* [Problem requirements]:
Among the records, how many lines contain "wide"? Only the number is needed.

Working data section start

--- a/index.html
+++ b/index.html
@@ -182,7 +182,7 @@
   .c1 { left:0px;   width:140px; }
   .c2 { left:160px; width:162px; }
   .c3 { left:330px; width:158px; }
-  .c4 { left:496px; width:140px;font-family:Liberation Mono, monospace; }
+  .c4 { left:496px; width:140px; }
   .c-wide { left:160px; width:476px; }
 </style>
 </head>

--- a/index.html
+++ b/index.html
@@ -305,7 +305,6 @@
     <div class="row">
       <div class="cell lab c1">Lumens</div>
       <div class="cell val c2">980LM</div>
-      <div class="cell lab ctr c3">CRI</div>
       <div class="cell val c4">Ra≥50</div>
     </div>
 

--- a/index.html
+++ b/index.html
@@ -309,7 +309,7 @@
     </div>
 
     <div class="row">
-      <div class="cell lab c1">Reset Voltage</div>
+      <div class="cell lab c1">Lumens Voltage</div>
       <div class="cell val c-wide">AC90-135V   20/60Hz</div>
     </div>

Working data section end
Working data section start

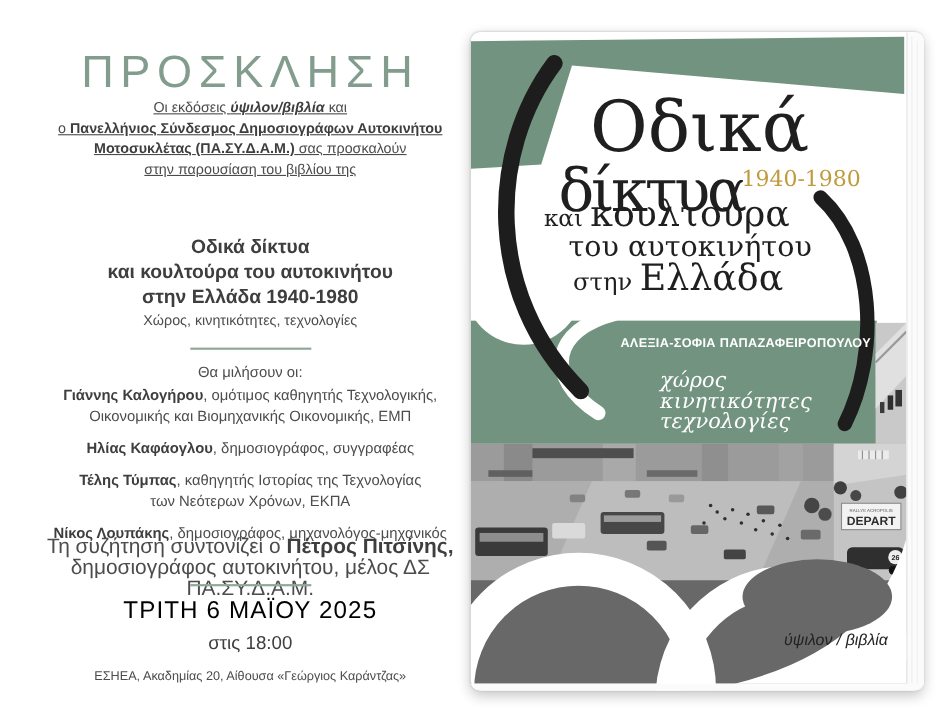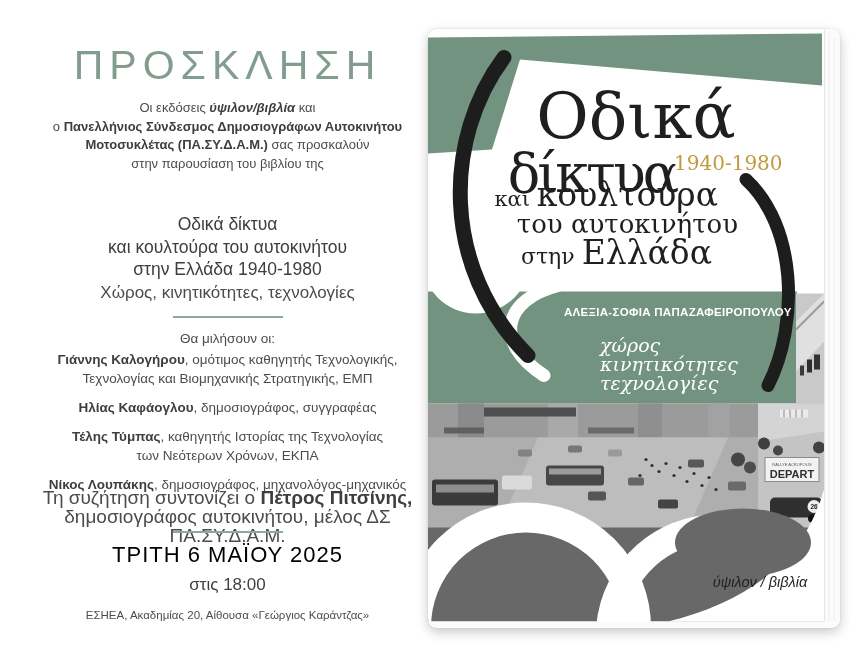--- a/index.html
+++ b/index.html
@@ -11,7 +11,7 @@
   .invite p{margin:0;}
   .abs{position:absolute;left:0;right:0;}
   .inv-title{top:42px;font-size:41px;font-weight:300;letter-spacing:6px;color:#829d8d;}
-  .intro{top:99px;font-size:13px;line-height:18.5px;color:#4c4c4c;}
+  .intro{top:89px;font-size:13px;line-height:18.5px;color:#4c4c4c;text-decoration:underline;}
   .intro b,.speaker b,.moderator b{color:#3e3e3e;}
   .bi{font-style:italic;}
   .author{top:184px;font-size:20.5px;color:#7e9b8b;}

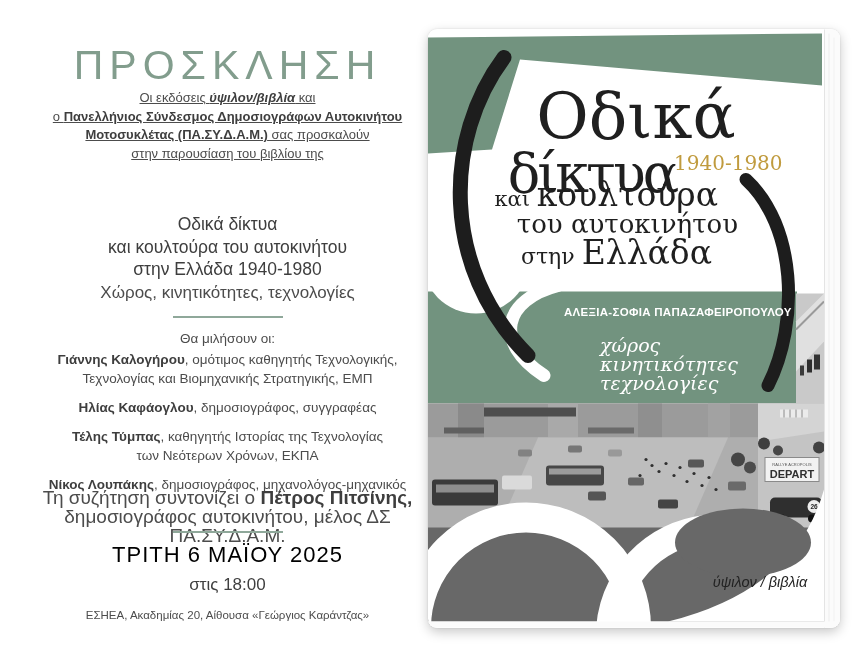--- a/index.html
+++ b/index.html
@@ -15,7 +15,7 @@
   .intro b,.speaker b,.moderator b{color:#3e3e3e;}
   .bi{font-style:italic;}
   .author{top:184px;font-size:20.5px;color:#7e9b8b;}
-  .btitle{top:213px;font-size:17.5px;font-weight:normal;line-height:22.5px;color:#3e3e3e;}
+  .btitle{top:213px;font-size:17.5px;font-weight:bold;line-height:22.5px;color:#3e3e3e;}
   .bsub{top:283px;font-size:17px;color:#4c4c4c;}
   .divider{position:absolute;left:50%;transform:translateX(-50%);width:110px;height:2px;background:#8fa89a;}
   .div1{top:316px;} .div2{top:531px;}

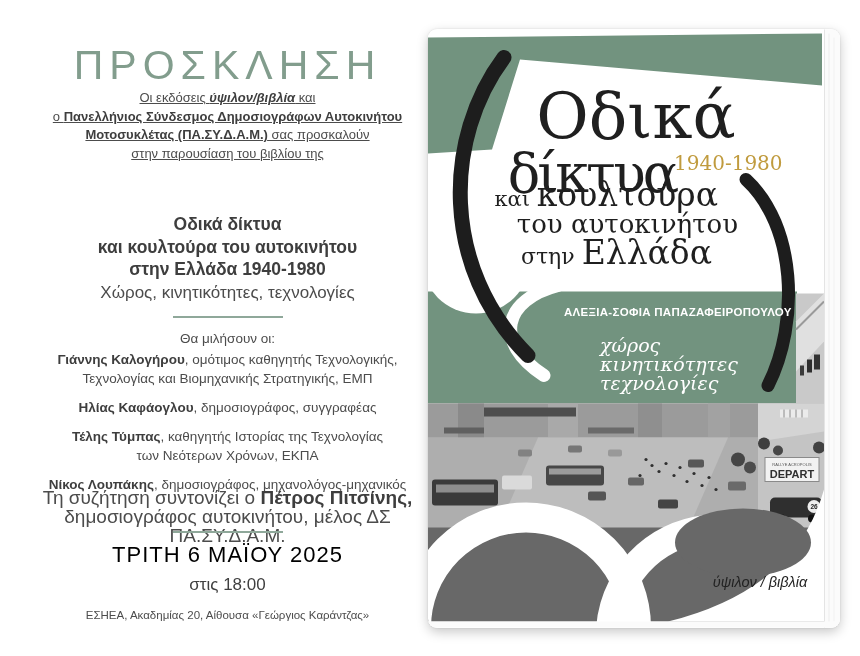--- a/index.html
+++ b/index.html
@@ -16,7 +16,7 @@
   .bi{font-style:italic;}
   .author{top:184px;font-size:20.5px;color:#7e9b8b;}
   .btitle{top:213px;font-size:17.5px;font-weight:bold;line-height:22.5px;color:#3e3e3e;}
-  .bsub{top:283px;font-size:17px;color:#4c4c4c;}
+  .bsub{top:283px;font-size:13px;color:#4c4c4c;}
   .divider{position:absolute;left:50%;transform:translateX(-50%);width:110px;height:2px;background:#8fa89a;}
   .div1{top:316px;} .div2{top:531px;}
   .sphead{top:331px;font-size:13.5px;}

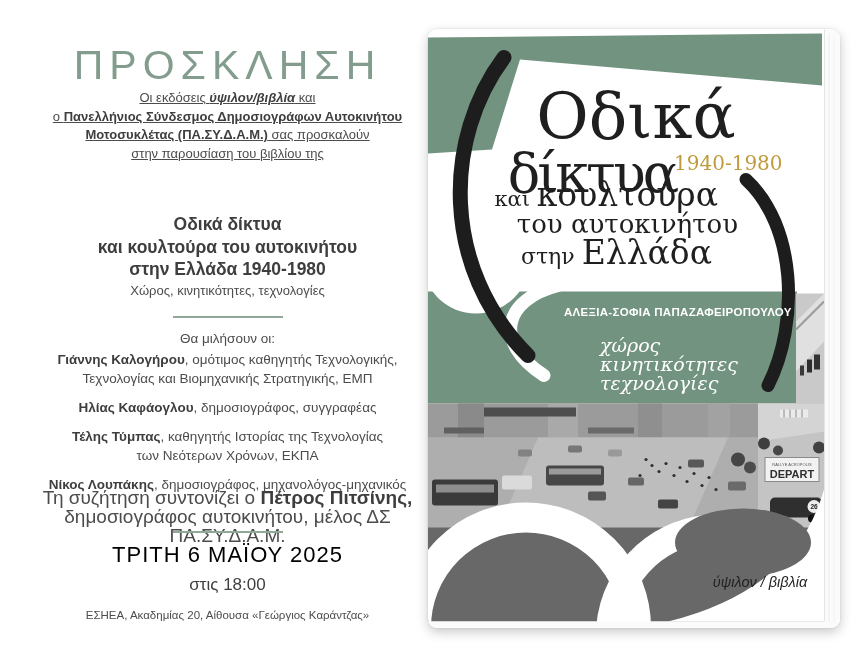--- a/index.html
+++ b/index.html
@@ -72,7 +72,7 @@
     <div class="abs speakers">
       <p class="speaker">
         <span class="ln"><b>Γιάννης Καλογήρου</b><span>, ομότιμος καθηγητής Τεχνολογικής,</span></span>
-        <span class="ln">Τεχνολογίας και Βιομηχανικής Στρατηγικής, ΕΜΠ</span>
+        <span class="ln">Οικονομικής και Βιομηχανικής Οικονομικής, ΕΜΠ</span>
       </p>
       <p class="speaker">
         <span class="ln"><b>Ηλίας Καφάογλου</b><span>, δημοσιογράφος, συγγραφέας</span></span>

Working data section end

* [Exercise output]:
2